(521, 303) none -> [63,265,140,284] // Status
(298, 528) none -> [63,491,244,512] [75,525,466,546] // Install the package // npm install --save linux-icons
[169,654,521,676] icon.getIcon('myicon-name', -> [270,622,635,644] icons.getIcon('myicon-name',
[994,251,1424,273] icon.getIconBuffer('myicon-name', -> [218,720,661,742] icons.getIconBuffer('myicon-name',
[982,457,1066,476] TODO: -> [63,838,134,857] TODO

--

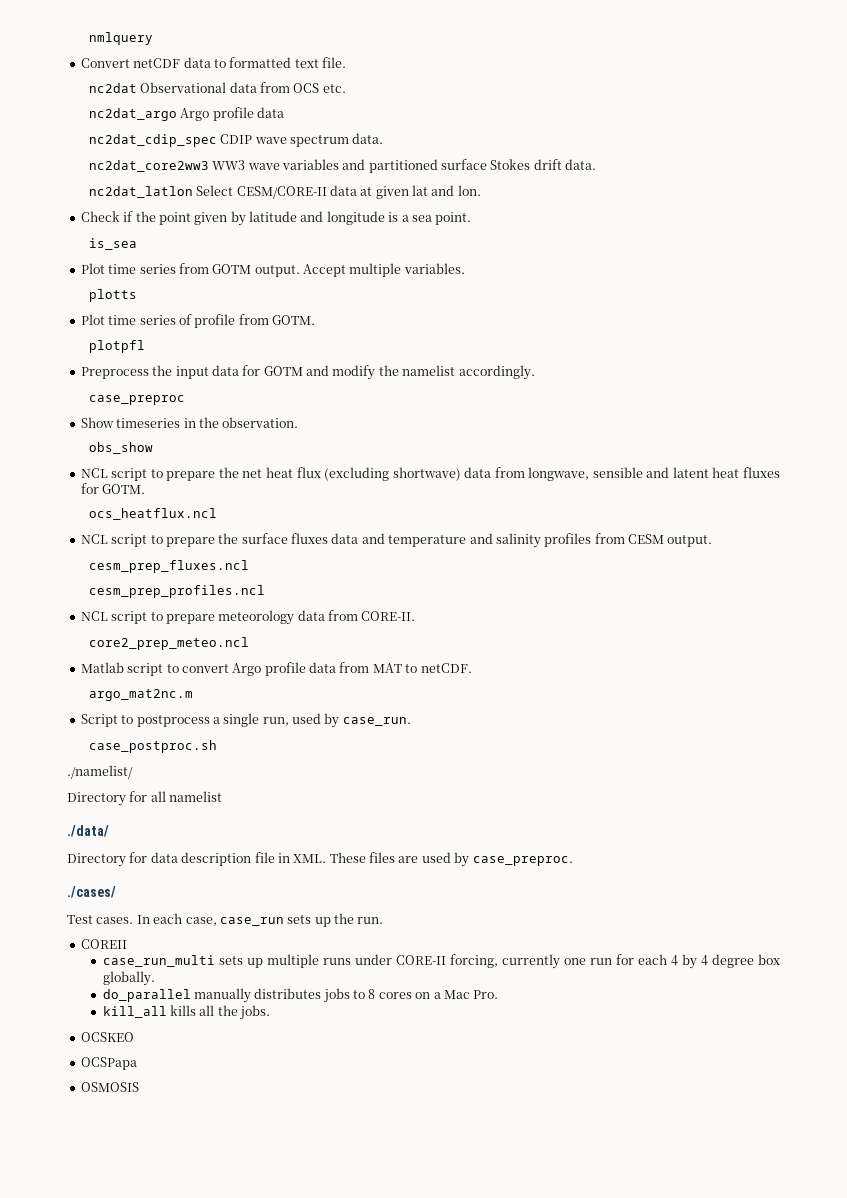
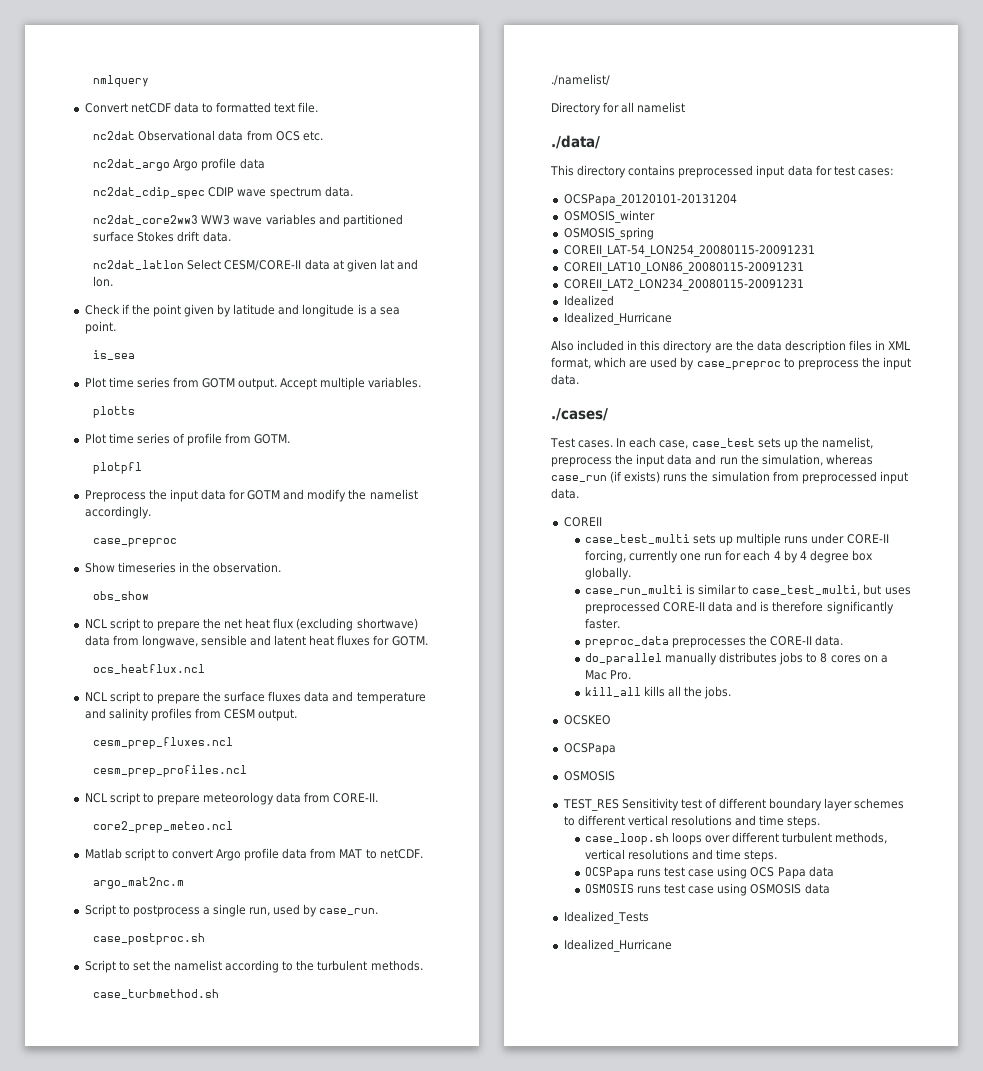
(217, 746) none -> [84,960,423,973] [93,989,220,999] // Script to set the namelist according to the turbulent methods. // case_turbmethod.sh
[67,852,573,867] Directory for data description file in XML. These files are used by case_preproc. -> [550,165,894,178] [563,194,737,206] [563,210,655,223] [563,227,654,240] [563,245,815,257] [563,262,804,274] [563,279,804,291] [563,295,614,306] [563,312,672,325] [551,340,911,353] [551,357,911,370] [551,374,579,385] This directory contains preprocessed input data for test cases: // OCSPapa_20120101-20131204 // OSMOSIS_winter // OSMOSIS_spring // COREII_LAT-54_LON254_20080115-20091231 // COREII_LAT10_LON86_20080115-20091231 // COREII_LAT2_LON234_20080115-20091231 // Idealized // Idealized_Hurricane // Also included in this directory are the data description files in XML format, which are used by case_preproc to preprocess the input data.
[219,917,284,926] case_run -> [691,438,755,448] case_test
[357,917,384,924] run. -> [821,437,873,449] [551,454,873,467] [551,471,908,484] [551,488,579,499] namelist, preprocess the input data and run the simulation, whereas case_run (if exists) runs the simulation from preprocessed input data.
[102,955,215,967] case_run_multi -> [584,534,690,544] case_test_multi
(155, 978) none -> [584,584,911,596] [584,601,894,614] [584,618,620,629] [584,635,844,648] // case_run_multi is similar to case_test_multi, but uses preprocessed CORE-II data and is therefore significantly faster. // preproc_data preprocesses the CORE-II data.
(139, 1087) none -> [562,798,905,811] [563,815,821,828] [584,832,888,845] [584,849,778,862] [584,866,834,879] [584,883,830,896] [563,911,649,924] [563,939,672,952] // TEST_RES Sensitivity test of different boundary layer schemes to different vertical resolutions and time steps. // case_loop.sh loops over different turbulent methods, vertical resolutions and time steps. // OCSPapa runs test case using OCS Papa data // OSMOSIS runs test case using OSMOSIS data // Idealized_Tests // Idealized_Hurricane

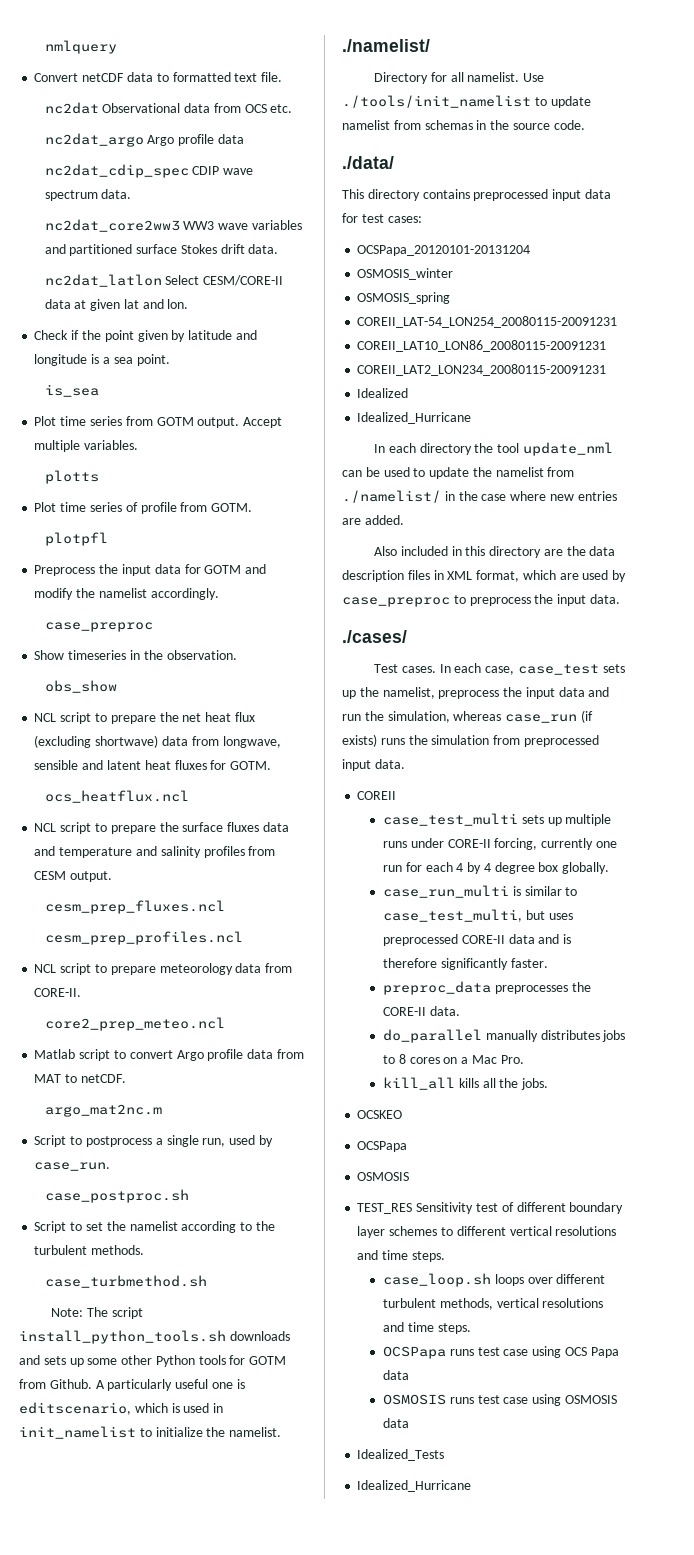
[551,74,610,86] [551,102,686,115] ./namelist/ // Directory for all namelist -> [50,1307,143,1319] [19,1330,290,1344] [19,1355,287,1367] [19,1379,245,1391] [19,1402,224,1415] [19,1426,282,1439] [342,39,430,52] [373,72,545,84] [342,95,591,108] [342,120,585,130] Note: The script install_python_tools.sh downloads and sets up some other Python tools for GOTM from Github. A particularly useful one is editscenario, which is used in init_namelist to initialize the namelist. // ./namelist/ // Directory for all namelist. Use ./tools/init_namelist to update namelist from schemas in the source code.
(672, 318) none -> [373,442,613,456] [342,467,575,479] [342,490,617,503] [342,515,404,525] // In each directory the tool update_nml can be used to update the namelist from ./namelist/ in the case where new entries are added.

...

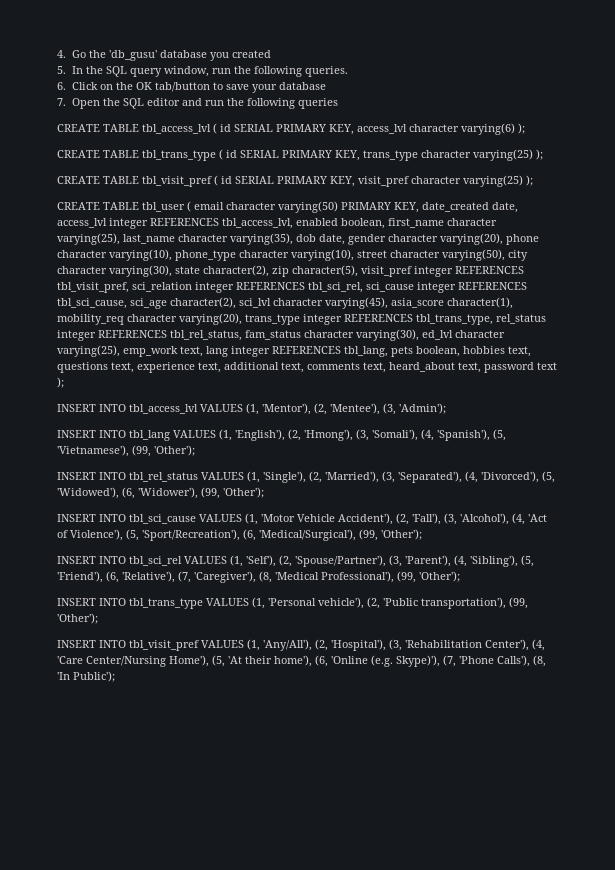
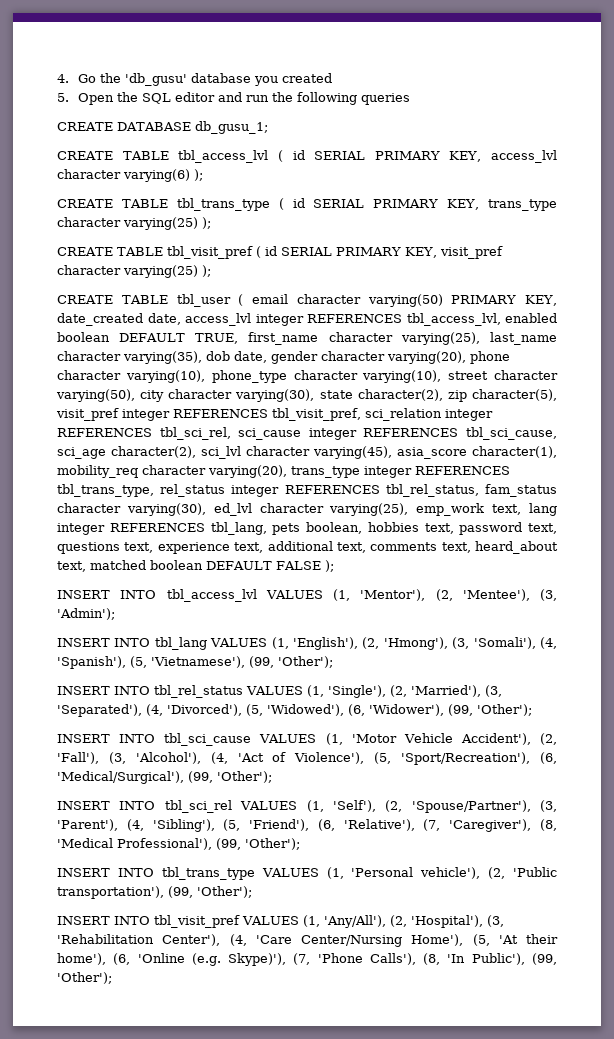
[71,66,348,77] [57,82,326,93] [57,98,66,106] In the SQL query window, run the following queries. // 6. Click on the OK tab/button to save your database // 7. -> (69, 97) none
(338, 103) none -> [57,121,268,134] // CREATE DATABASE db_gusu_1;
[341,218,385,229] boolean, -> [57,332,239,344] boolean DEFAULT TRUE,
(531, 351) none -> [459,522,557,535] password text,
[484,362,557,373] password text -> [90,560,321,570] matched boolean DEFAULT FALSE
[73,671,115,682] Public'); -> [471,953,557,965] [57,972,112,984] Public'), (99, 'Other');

PROBLEM DETAILS: Within the data above, the lines from the one with "[484,362,557,373] password text" to the one with "[73,671,115,682] Public'); ->" must be repeated exactly; no other line belongs in the answer.

RESPONSE TO THE EXERCISE:
[484,362,557,373] password text -> [90,560,321,570] matched boolean DEFAULT FALSE
[73,671,115,682] Public'); -> [471,953,557,965] [57,972,112,984] Public'), (99, 'Other');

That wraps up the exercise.